Senza di lui, senza la sua maschera, senza quei segni dell'invecchiamento che il potere accelera, i capelli grigi, le rughe, House of Cards è davvero poca cosa. E non basta che Claire, la bravissima Robin Wright, ne riprenda l'abitudine di guardare in macchina, rivolgendosi direttamente agli spettatori come in un dramma shakespeariano. Vestita da tailleur in stile Condoleezza Rice, la nuova presidente Usa è attraversata da dubbi, ripensamenti, inseguita dalle ossessioni, si interroga sulla sua reale capacità di occupare la poltrona di persona più potente del mondo. Nel secondo episodio c'è un passaggio chiave che spiega la situazione: in un drammatico confronto con il vicepresidente, Claire si accorge di essere tenuta sotto scacco soprattutto perché donna. A un uomo certe osservazioni si fanno ben più raramente.

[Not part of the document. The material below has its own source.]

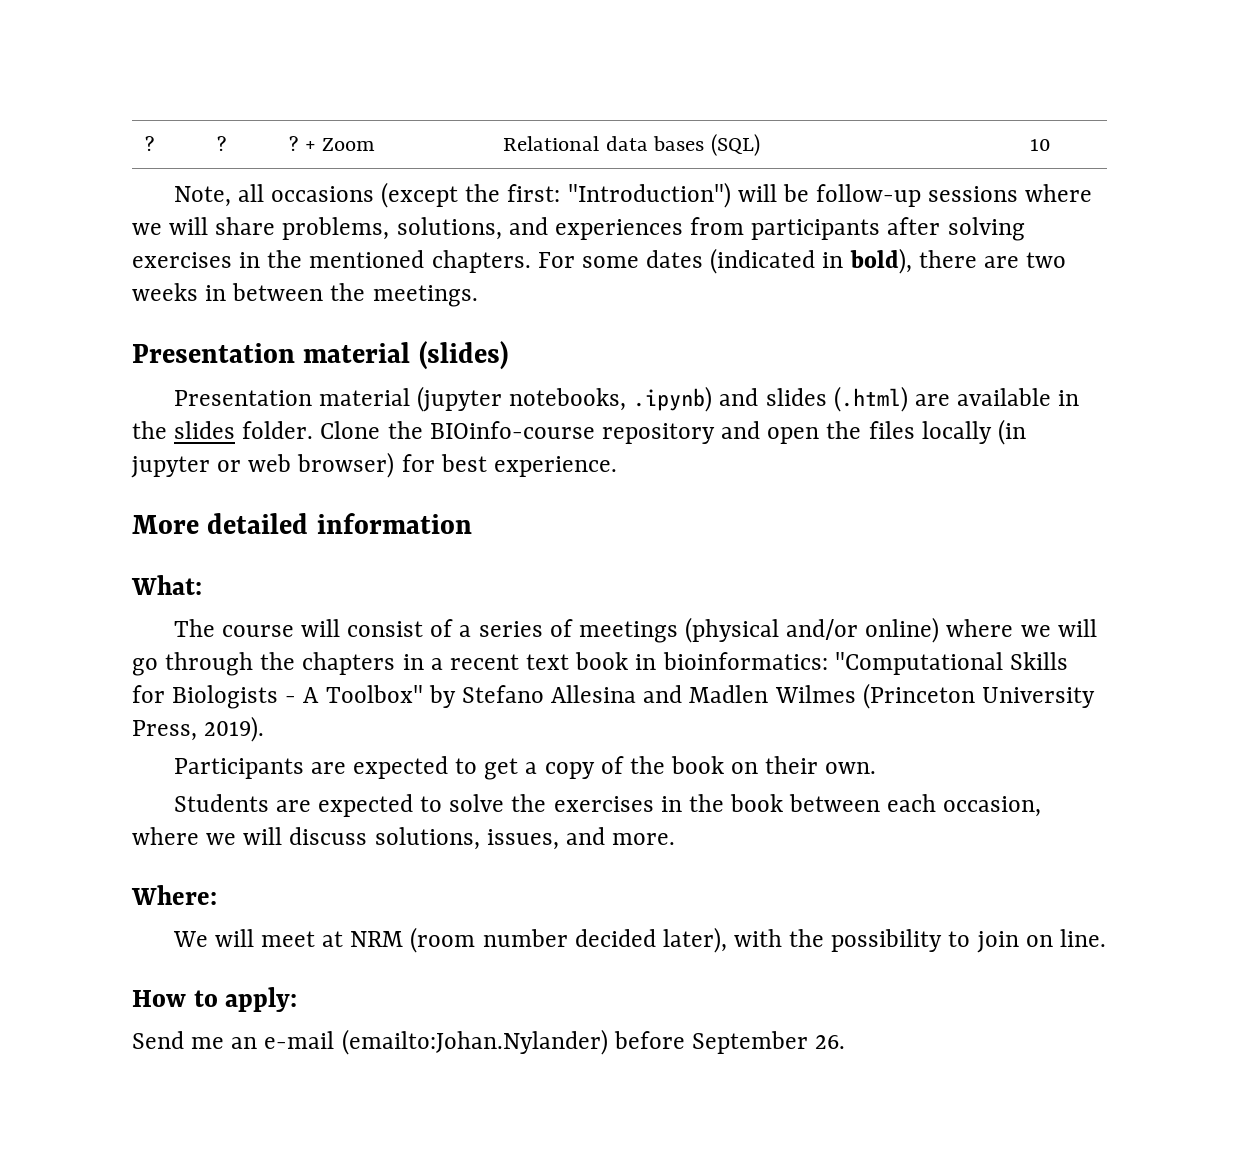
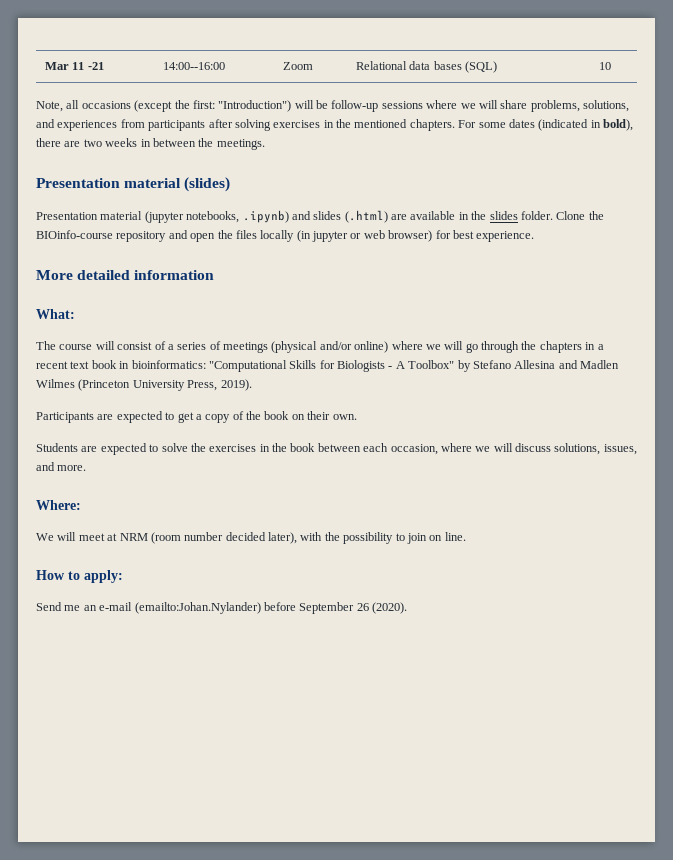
[145,136,155,151] [217,136,227,151] [289,136,316,151] ? | ? | ? + -> [44,62,104,70] [162,62,225,70] Mar 11 -21 | 14:00--16:00 |
[815,1035,846,1049] 26. -> [356,602,407,614] 26 (2020).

Per l'ultima volta, dopo oltre settanta ore di film, gli intrighi si complicano dalla sfera politica a quella personale. House of Cards si conferma una serie prevalentemente statica, rinchiusa in claustrofobici ambienti chiari, dallo stile neoclassico, in cui assistiamo a un continuo andirivieni di personaggi. La sua forza (e il suo limite) sta nei dialoghi, molto intricati, che spiegano i rapporti tra Claire e gli altri. Conseguenza di una vita passata nel ruolo di moglie, nella sesta stagione si trova improvvisamente al centro della scena: fascino e carisma non le mancano. Basteranno? Cosa ci riserva il finale?

House of Cards dunque ci lascia. Se ne va una serie mitica, che ha fatto scuola, uccisa dalla necessità di far fuori il vecchio Frank per ragioni di opportunità.

Trovarne un'altra così complessa, così dentro i meccanici della politica, così avvincente e machiavellica, non sarà affatto facile.